To do –
Dropping every picture, set down exactly the lines in the entries below, starting with the line with "(741, 193) none -> [235,330,256,349] 了" and going on through the line with "[815,378,820,381] . ->".

Record set –
_ _ _ _ _ _ _

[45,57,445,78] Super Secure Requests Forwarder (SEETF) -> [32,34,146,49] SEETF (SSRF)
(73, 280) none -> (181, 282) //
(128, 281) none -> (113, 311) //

_ _ _ _ _ _ _

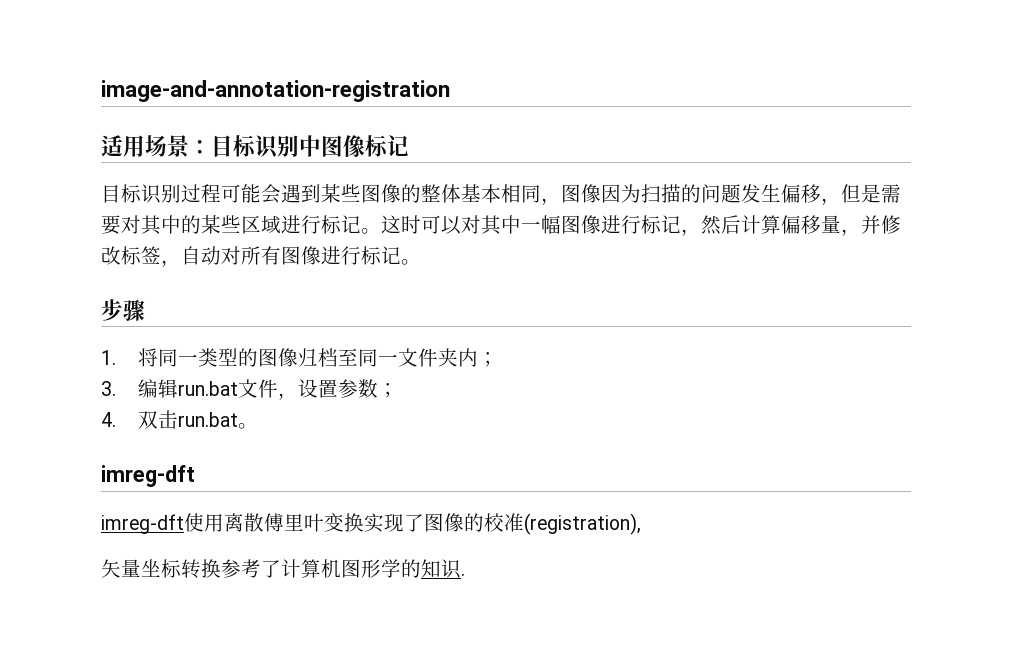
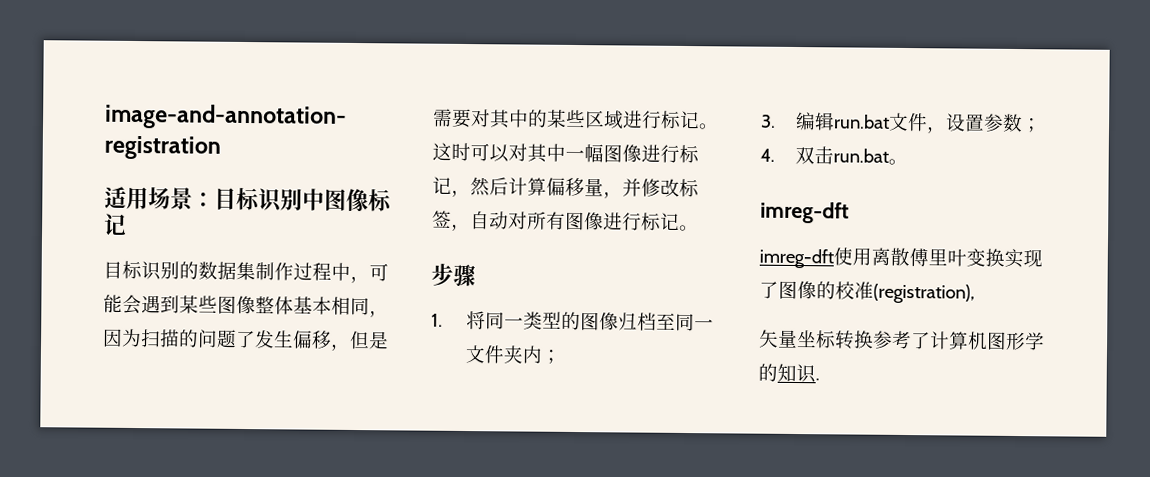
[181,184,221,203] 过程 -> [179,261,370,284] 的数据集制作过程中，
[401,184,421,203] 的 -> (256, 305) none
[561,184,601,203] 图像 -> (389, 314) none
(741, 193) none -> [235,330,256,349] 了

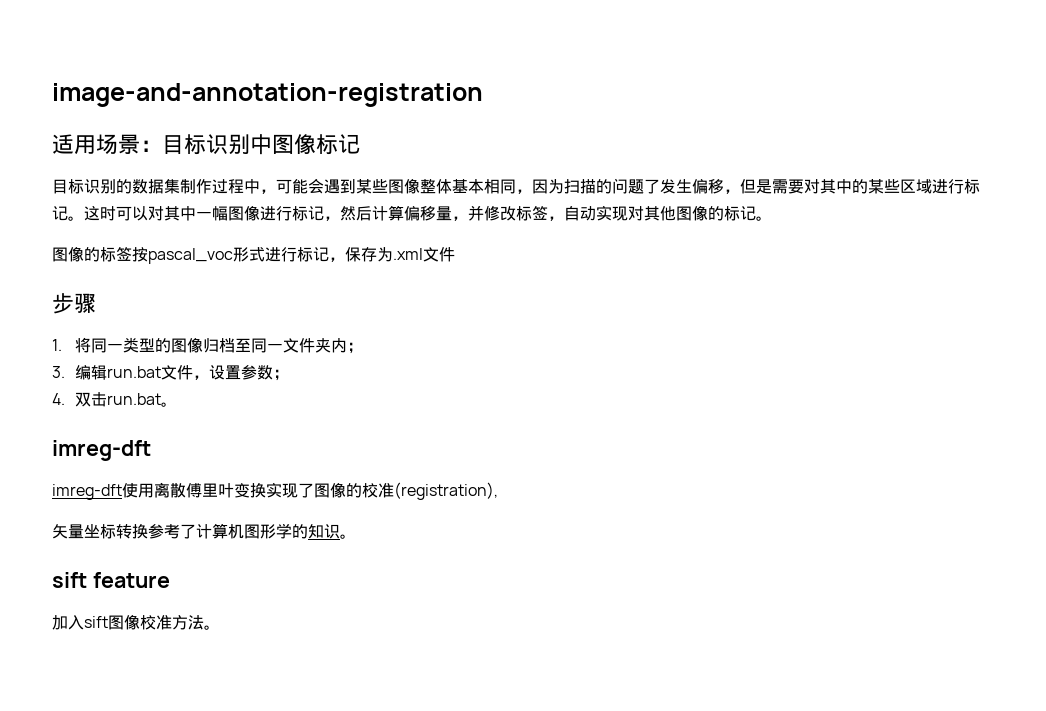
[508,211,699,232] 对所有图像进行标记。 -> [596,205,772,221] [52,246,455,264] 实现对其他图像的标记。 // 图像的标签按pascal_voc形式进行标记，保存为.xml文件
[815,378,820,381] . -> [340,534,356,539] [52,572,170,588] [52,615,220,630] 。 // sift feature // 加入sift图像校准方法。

_ _ _ _ _ _ _

Solution for this problem –
(741, 193) none -> [235,330,256,349] 了

[508,211,699,232] 对所有图像进行标记。 -> [596,205,772,221] [52,246,455,264] 实现对其他图像的标记。 // 图像的标签按pascal_voc形式进行标记，保存为.xml文件
[815,378,820,381] . -> [340,534,356,539] [52,572,170,588] [52,615,220,630] 。 // sift feature // 加入sift图像校准方法。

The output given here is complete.